→ **Your instructions**:
Quote, exactly, the line holding "[119,279,132,295] [] -> [48,248,60,257] ☐" and all lines after it to the end of the records below. Exclude pictures.

^^^^^^^^

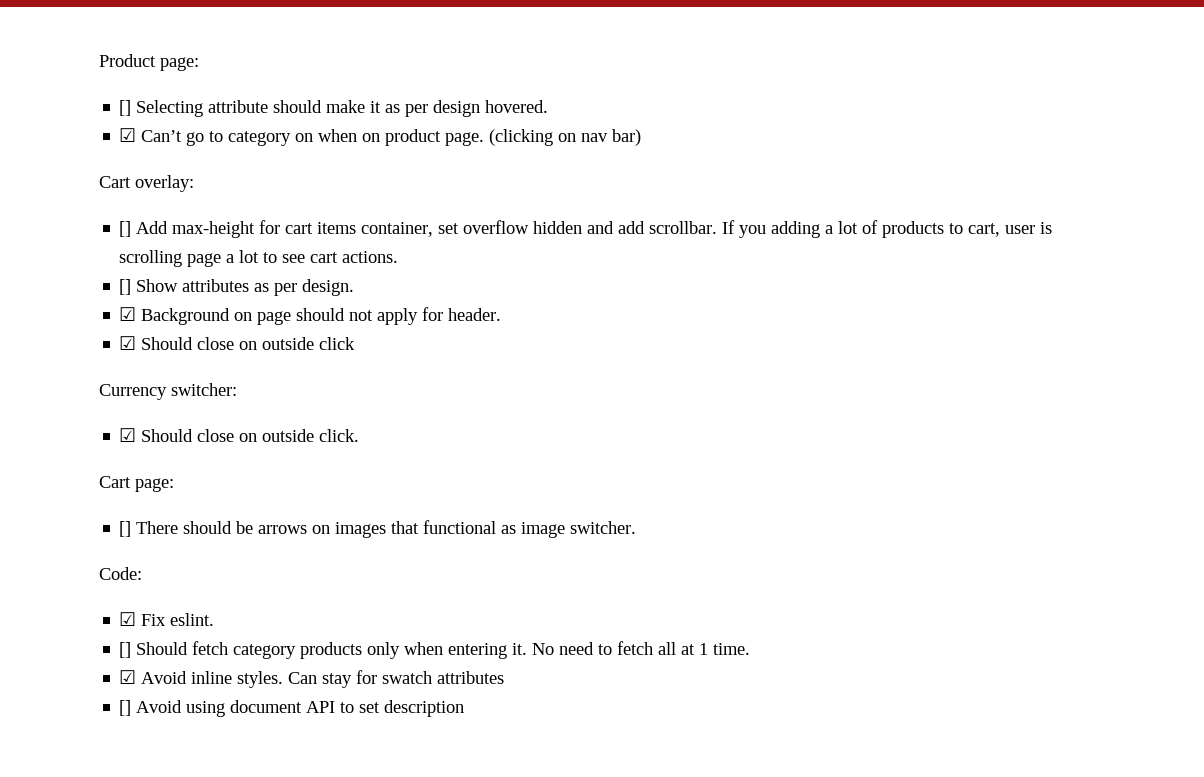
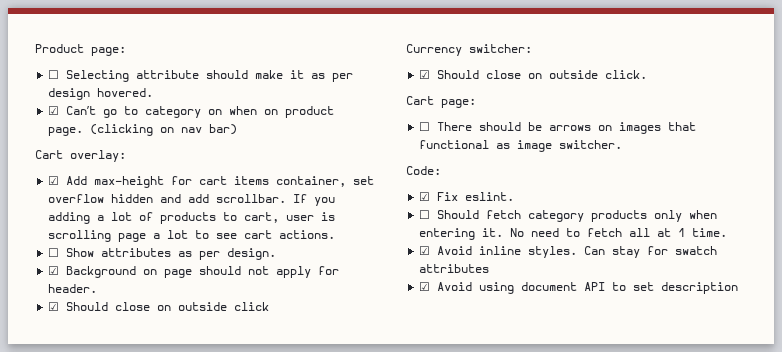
[119,100,132,116] [] -> [48,70,60,79] ☐
[119,221,132,237] [] -> [48,176,60,185] ☑
[119,279,132,295] [] -> [48,248,60,257] ☐
[119,521,132,537] [] -> [419,122,431,131] ☐
[119,642,132,658] [] -> [419,210,431,219] ☐
[119,700,132,716] [] -> [419,282,431,291] ☑

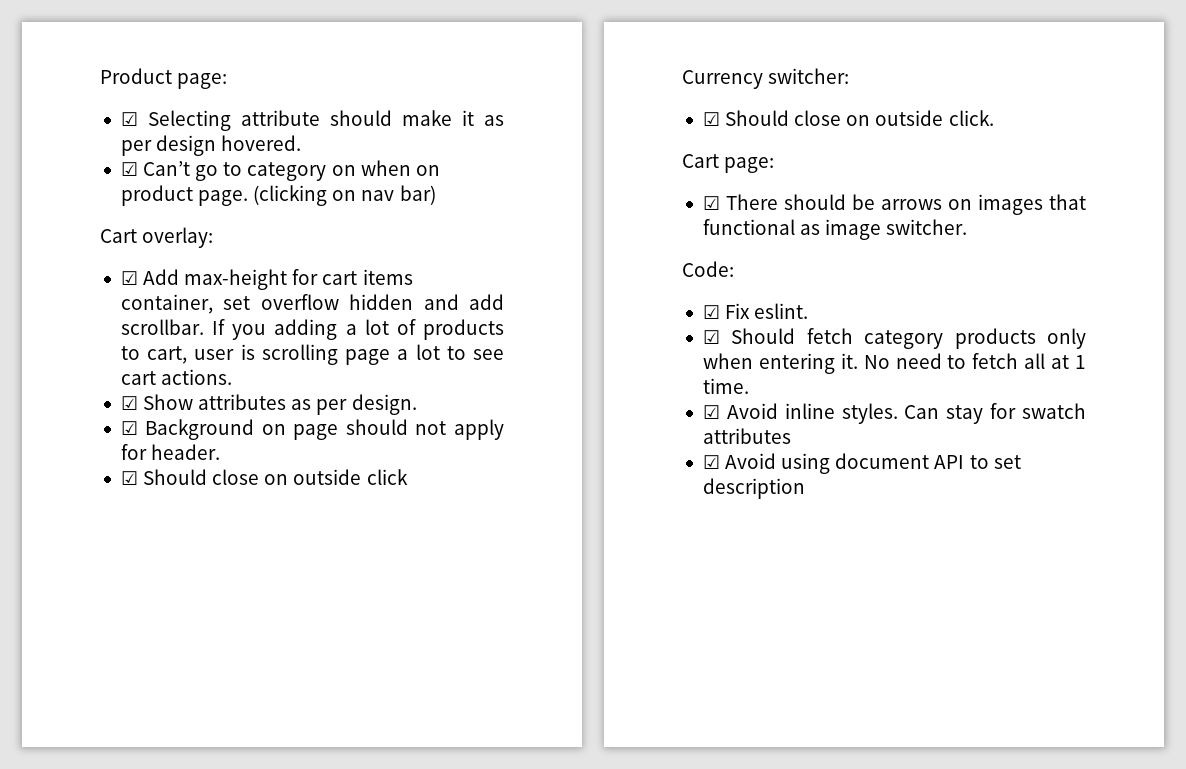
[48,70,60,79] ☐ -> [120,112,138,126] ☑
[48,248,60,257] ☐ -> [120,396,138,410] ☑
[419,122,431,131] ☐ -> [702,196,720,210] ☑
[419,210,431,219] ☐ -> [702,330,720,344] ☑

^^^^^^^^

→ **Output of the task**:
[119,279,132,295] [] -> [48,248,60,257] ☐
[119,521,132,537] [] -> [419,122,431,131] ☐
[119,642,132,658] [] -> [419,210,431,219] ☐
[119,700,132,716] [] -> [419,282,431,291] ☑

[48,70,60,79] ☐ -> [120,112,138,126] ☑
[48,248,60,257] ☐ -> [120,396,138,410] ☑
[419,122,431,131] ☐ -> [702,196,720,210] ☑
[419,210,431,219] ☐ -> [702,330,720,344] ☑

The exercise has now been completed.